= Multi-stage fitness test =

Aerobic capacity test

The multi-stage fitness test (MSFT), also known as the beep test, bleep test, PACER test (progressive aerobic cardiovascular endurance run), or the 20m shuttle run test, is a multi-stage running test used to estimate an athlete's aerobic capacity (VO_{2} max). The test gets progressively more difficult as it continues.

The test requires participants to run 20 meters back and forth across a marked track keeping time with beeps. Every minute, the time between beeps gets shorter, and participants must run faster. If a participant fails to reach the relevant marker in time, they are cautioned. A second caution ends the test for that runner. The number of shuttles completed is recorded as the score of that runner. The score is recorded in "Level.Shuttles" format (e.g. 9.5). The maximum number of laps on the 20-meter PACER test is 247.

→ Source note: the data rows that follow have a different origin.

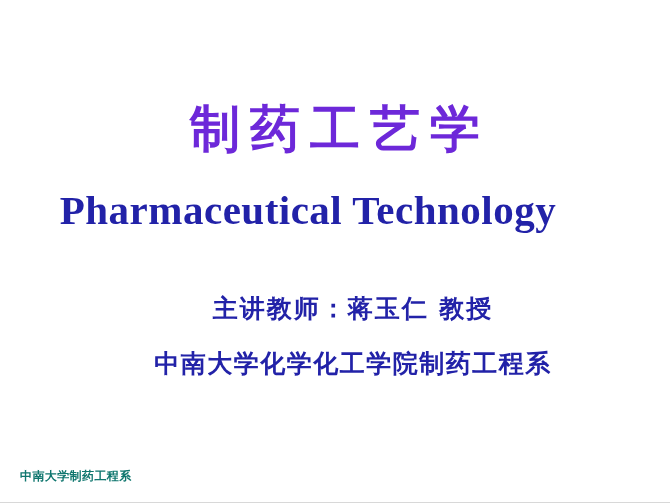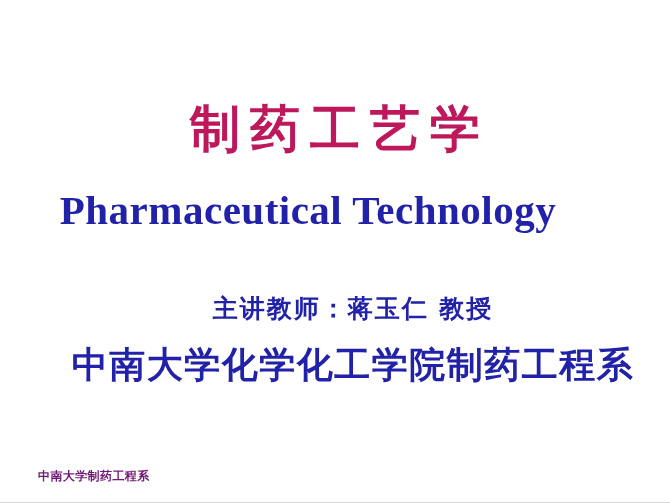--- a/index.html
+++ b/index.html
@@ -24,21 +24,21 @@
     border-bottom: 1px solid #d8d8d8;
   }
 
   
   .title-cn {
     position: absolute;
     left: 0;
     top: 98px;
     width: 670px;
     text-align: center;
-    color: #be185d;
+    color: #6d28d9;
     font-family: "DejaVu Serif", "Liberation Serif", serif;
     font-size: 50px;
     font-weight: 700;
     letter-spacing: 10px;
     text-indent: 10px;
     line-height: 62px;
     white-space: nowrap;
   }
 
   
@@ -72,32 +72,32 @@
     white-space: nowrap;
     margin-left: 36px;
   }
   .subtitle-line-1 {
     font-size: 25px;
     letter-spacing: 2px;
     line-height: 34px;
     margin-bottom: 20px;
   }
   .subtitle-line-2 {
-    font-size: 36px;
+    font-size: 25px;
     letter-spacing: 1.5px;
     line-height: 36px;
     text-align: center;
   }
 
   
   .footer {
     position: absolute;
-    left: 38px;
+    left: 20px;
     top: 468px;
-    color: #701a75;
+    color: #0f766e;
     font-family: "DejaVu Sans", "Liberation Sans", sans-serif;
     font-size: 12px;
     font-weight: 700;
     letter-spacing: 0.4px;
     white-space: nowrap;
   }
 </style>
 </head>
 <body>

The test is used by sporting organizations around the world along with schools, the military, and others interested in gauging cardiovascular endurance, an important component of overall physical fitness. The multi-stage fitness test is also part of most health-related fitness test batteries for children and adolescents, such as Eurofit, Alpha-fit, FitnessGram and ASSOFTB.

A voice track is often included, with various tones to represent the end of laps and levels. The most known one was recorded by Roger Francisco in Champaign, Illinois in 1982.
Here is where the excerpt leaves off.